I gave your program credit in my 1st post...indeed it worked great.

Thank you very much. However, I basically wanted to point out that the local minimum is not located at x = 1,353 or somewhere between 1,3 and 1,4, as you wrote. Actually it is at x = 0,1353.

Quote:

Still puzzled by the 34s since my dx is small (.029) and f'(x) is real all the way down to zero

The 34s f'(x) command evaluates the user function at numerous points around x. Pauli mentioned an interval of x +/- 5 dx. With dx as large as 0,03 this means you will get significantly below zero.

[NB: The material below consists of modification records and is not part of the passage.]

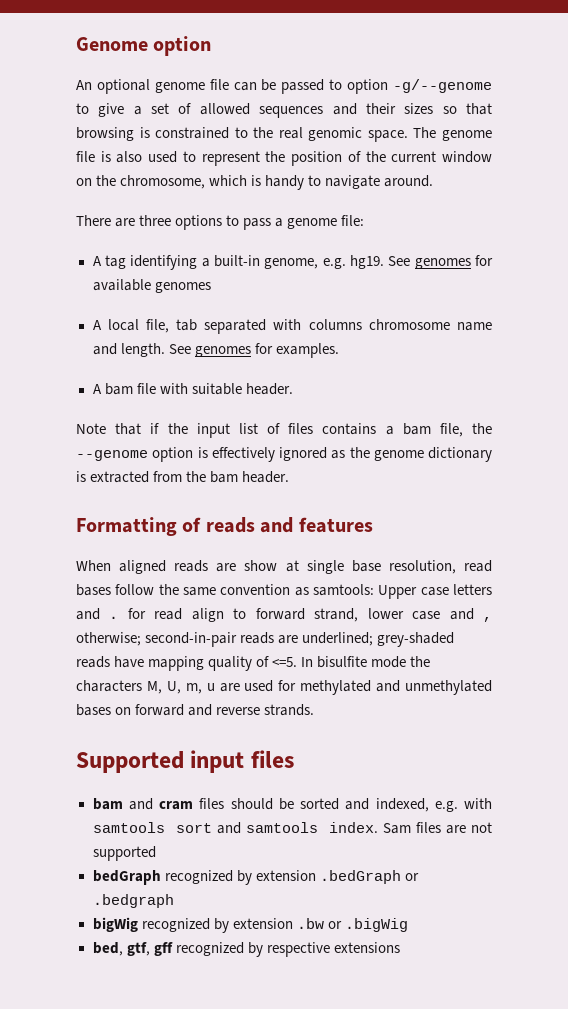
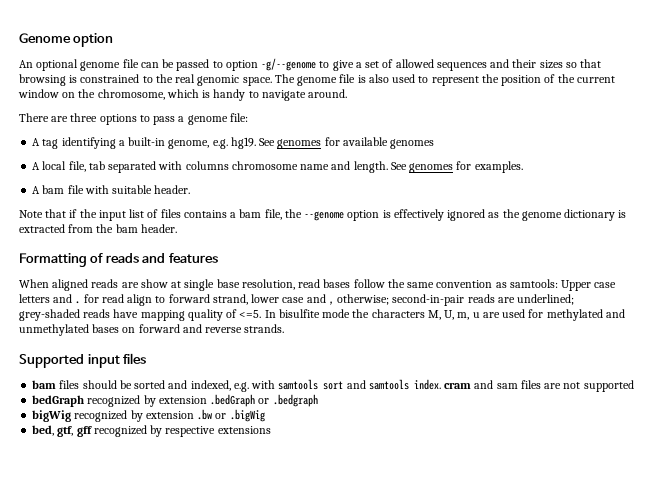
- bam and cram files should be sorted and indexed, e.g. with samtools sort and samtools index. Sam files are not supported
+ bam files should be sorted and indexed, e.g. with samtools sort and samtools index. cram and sam files are not supported

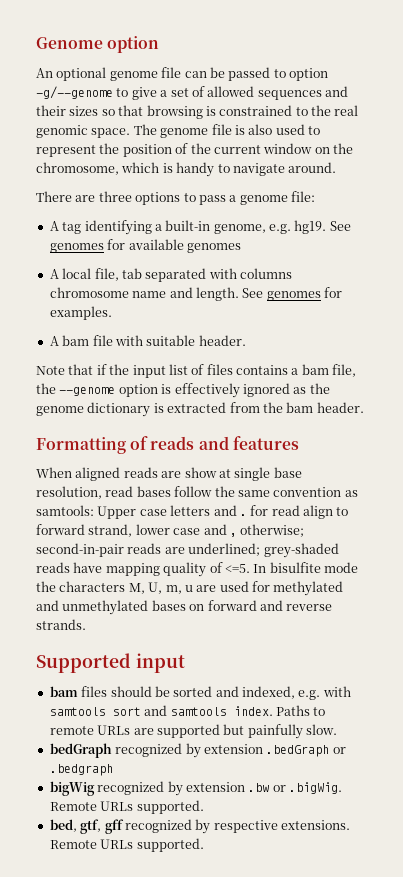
- Supported input files
+ Supported input
- bam files should be sorted and indexed, e.g. with samtools sort and samtools index. cram and sam files are not supported
+ bam files should be sorted and indexed, e.g. with samtools sort and samtools index. Paths to remote URLs are supported but painfully slow.
- bigWig recognized by extension .bw or .bigWig
+ bigWig recognized by extension .bw or .bigWig. Remote URLs supported.
- bed, gtf, gff recognized by respective extensions
+ bed, gtf, gff recognized by respective extensions. Remote URLs supported.

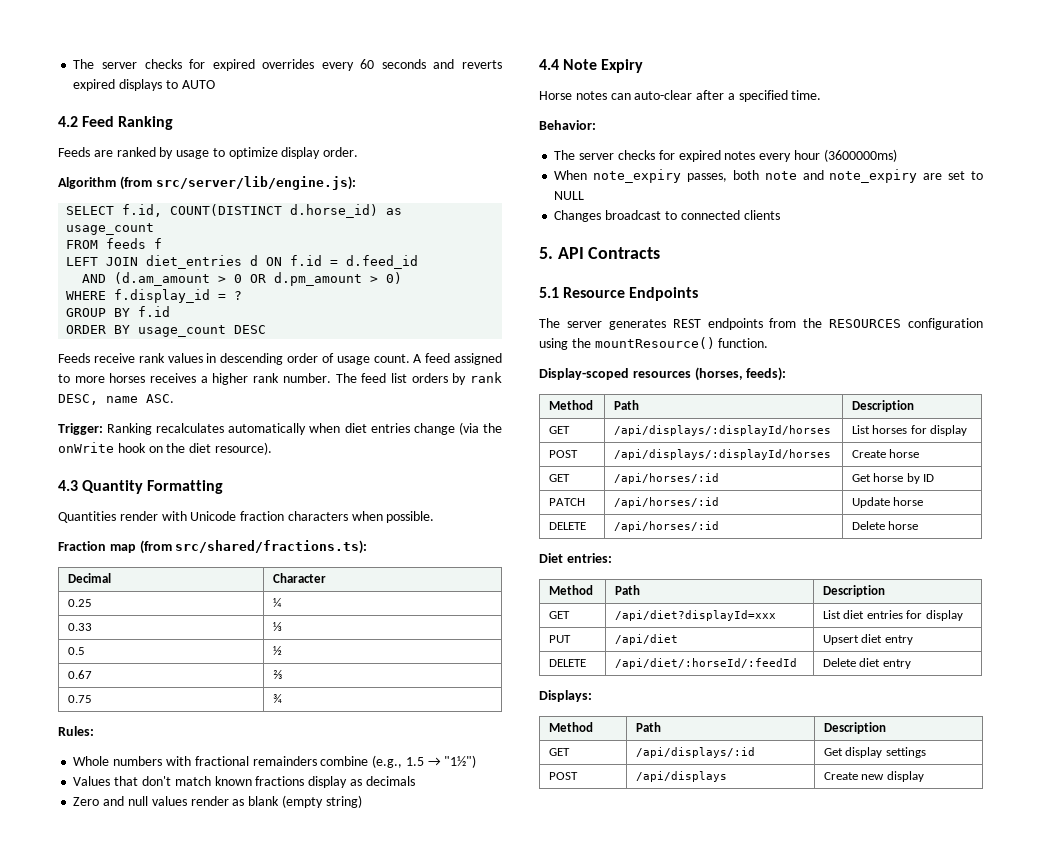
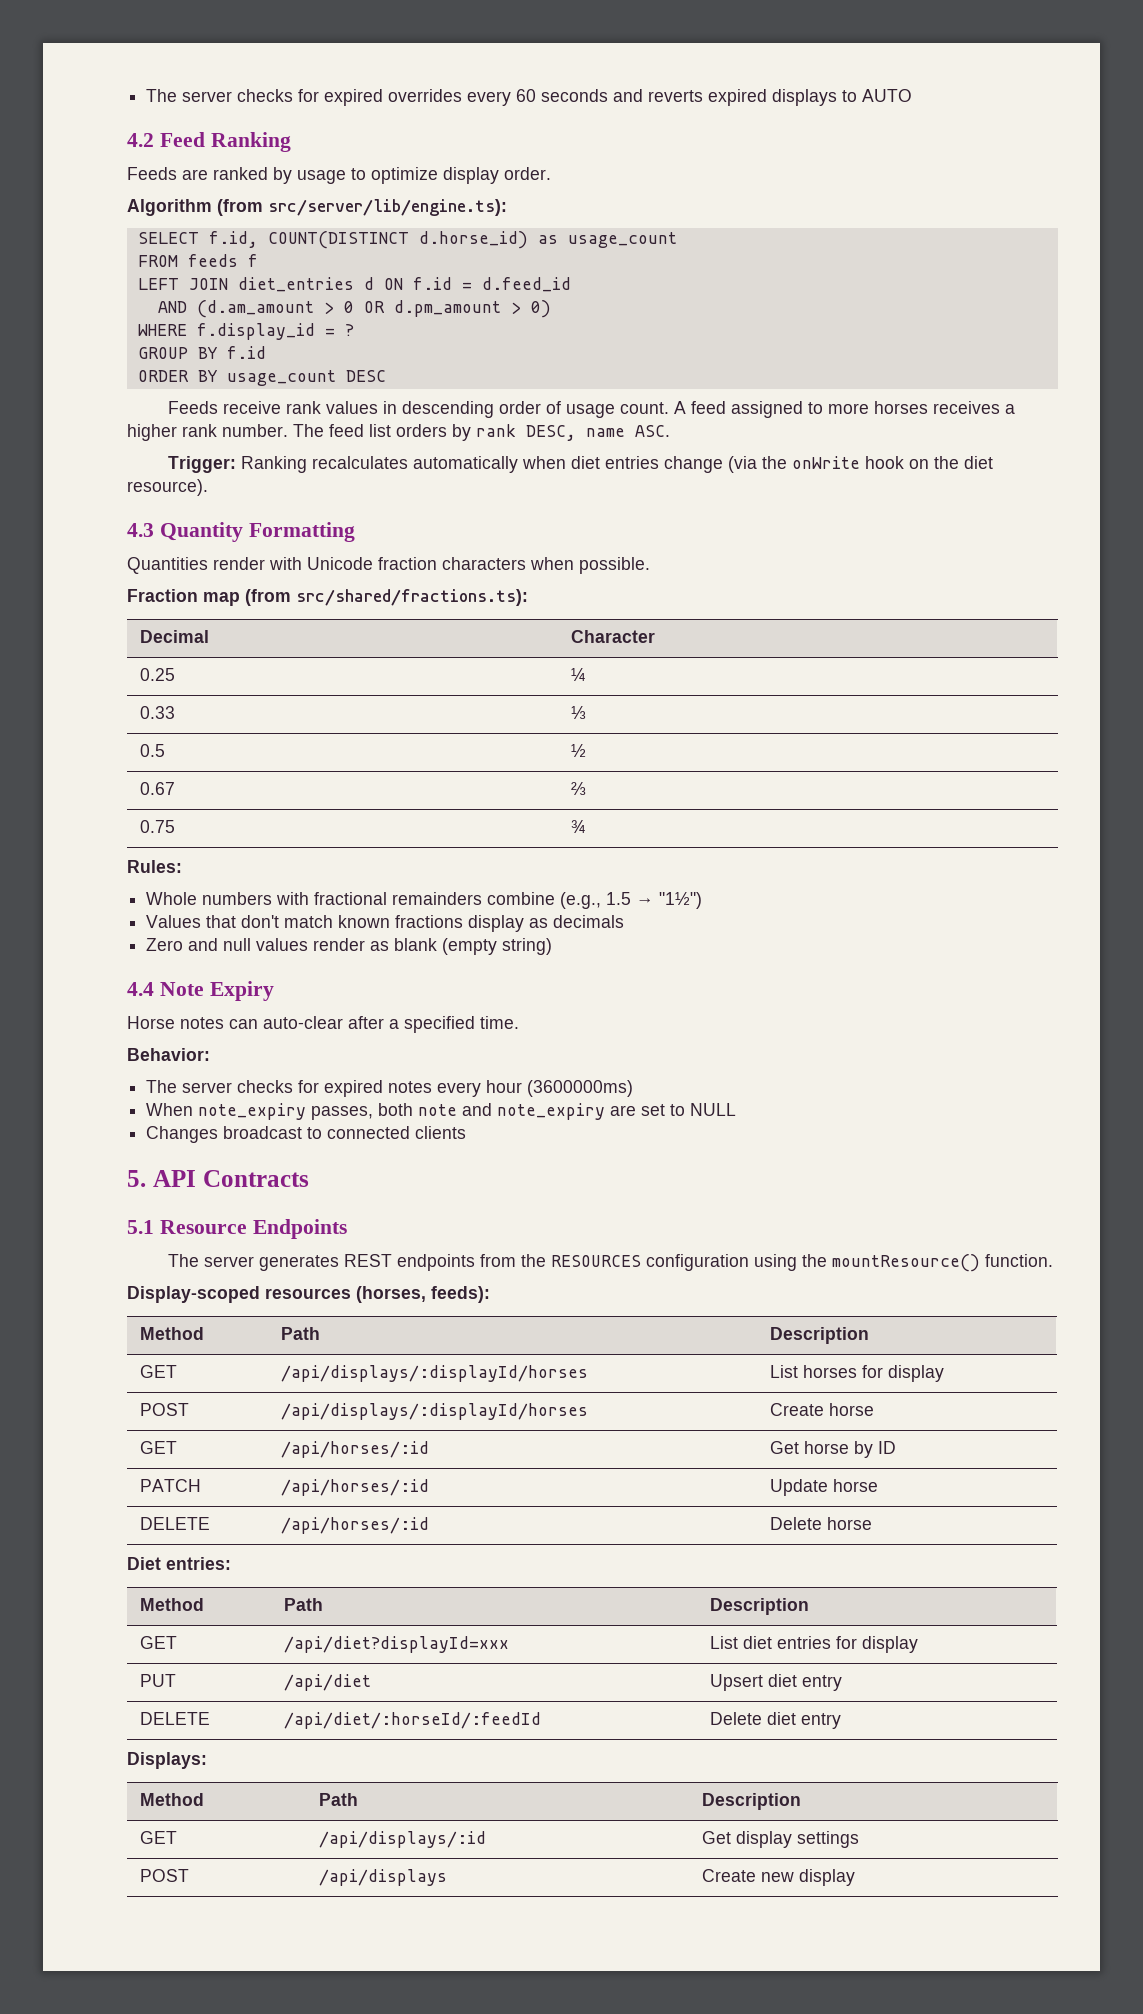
- Algorithm (from src/server/lib/engine.js):
+ Algorithm (from src/server/lib/engine.ts):

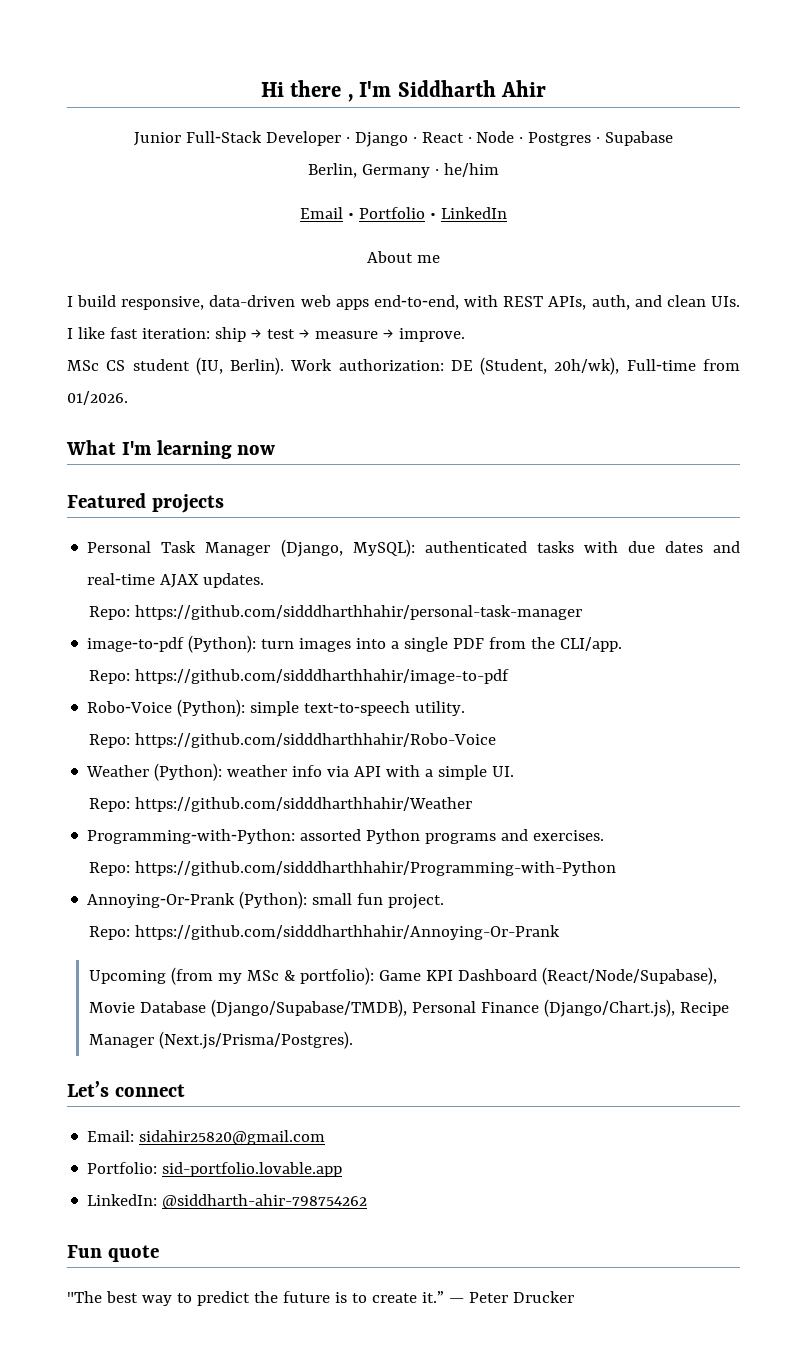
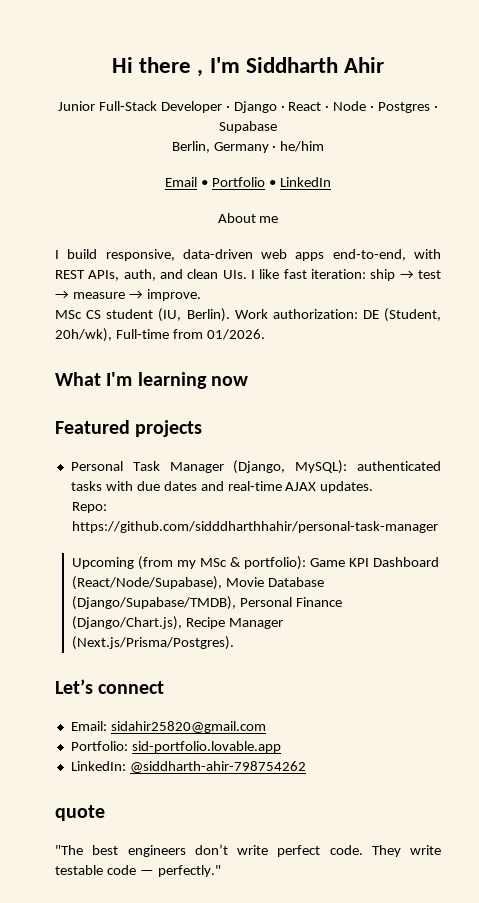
- image‑to‑pdf (Python): turn images into a single PDF from the CLI/app.
- Repo: https://github.com/sidddharthhahir/image-to-pdf
- Robo‑Voice (Python): simple text‑to‑speech utility.
- Repo: https://github.com/sidddharthhahir/Robo-Voice
- Weather (Python): weather info via API with a simple UI.
- Repo: https://github.com/sidddharthhahir/Weather
- Programming‑with‑Python: assorted Python programs and exercises.
- Repo: https://github.com/sidddharthhahir/Programming-with-Python
- Annoying‑Or‑Prank (Python): small fun project.
- Repo: https://github.com/sidddharthhahir/Annoying-Or-Prank
- Fun quote
+ quote
- "The best way to predict the future is to create it.” — Peter Drucker
+ "The best engineers don’t write perfect code. They write testable code — perfectly."

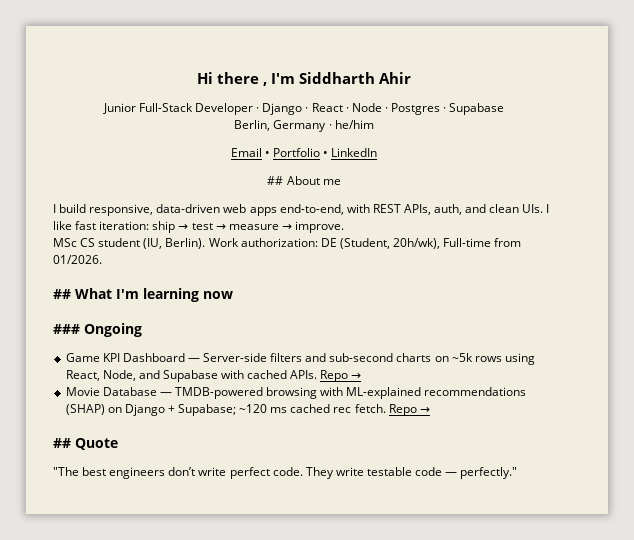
- About me
+ ## About me
- What I'm learning now
+ ## What I'm learning now
- Featured projects
- Personal Task Manager (Django, MySQL): authenticated tasks with due dates and real‑time AJAX updates.
- Repo: https://github.com/sidddharthhahir/personal-task-manager
- Upcoming (from my MSc & portfolio): Game KPI Dashboard (React/Node/Supabase), Movie Database (Django/Supabase/TMDB), Personal Finance (Django/Chart.js), Recipe Manager (Next.js/Prisma/Postgres).
- Let’s connect
- Email: sidahir25820@gmail.com
- Portfolio: sid-portfolio.lovable.app
- LinkedIn: @siddharth-ahir-798754262
- quote
+ ### Ongoing
+ Game KPI Dashboard — Server‑side filters and sub‑second charts on ~5k rows using React, Node, and Supabase with cached APIs. Repo →
+ Movie Database — TMDB‑powered browsing with ML‑explained recommendations (SHAP) on Django + Supabase; ~120 ms cached rec fetch. Repo →
+ ## Quote

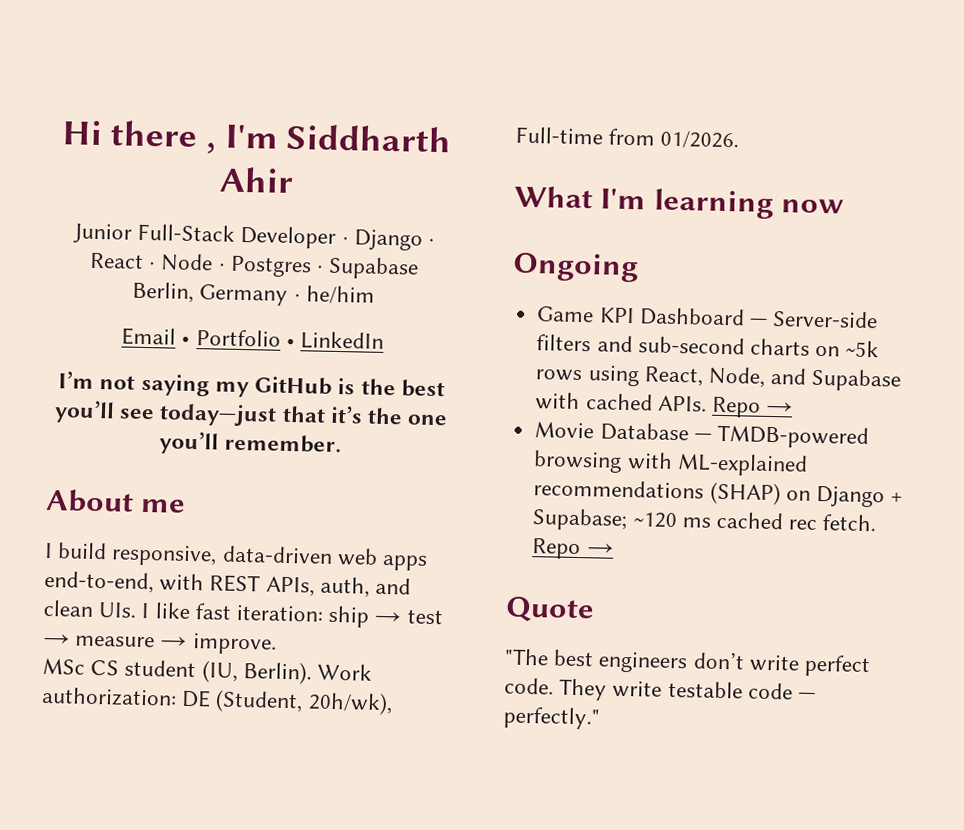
- ## About me
+ I’m not saying my GitHub is the best you’ll see today—just that it’s the one you’ll remember.
+ About me
- ## What I'm learning now
+ What I'm learning now
- ### Ongoing
+ Ongoing
- ## Quote
+ Quote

I tried your function x^{sqrt(x)} in the following way on the 34s. Two points are essential:

- Provide a decent value for dx. Values as small as x/100000 are fine here. I did it this way:

LBL [delta]X

X=0?

INC X ' for x=0, continue with x=1

SDR 05 ' divide by 100000

RSD 01 ' round to one significant digit

RTN

- The f'(x) command returns an
*approximation* (!) of the first derivative. How accurate may this estimate be? Six digits? Eight? Ten? More? We simply do not know. So we cannot expect a result of exactly zero at the local minimum or maximum. There is not much sense in having the solver going through half a dozen more iterations in order to find the 10th, 12th or 16th digit of a solution that is not that exact anyway. So it's a good idea to stop the solver as soon as the derivative drops below, say, 1E-9 or 1E-10. A simple round command will do that. The following code for the derivative rounds all results below 5E-10 to zero.

LBL "FX"

ENTER

SQRT

y^x

RTN

LBL "DER"

f'(x) "FX"

RDP 09 ' round to nine places

X<>0? ' if not equal to zero,

X<> L ' restore unrounded result

RTN

This way everything works on the 34s as well:

0,1 ENTER 1 SLV "DER"

=> 0,13533528322

This agrees in 10 digits with the true result.

*Addendum:* unlike simple implementations, the 34s multi-point derivative seems to handle large dx values very well. In the above code, replace SDR 05 with SDR 02, and RDP 09 may become RDP 12. For the same initial guesses, the solver should now return a result with 14 valid decimals.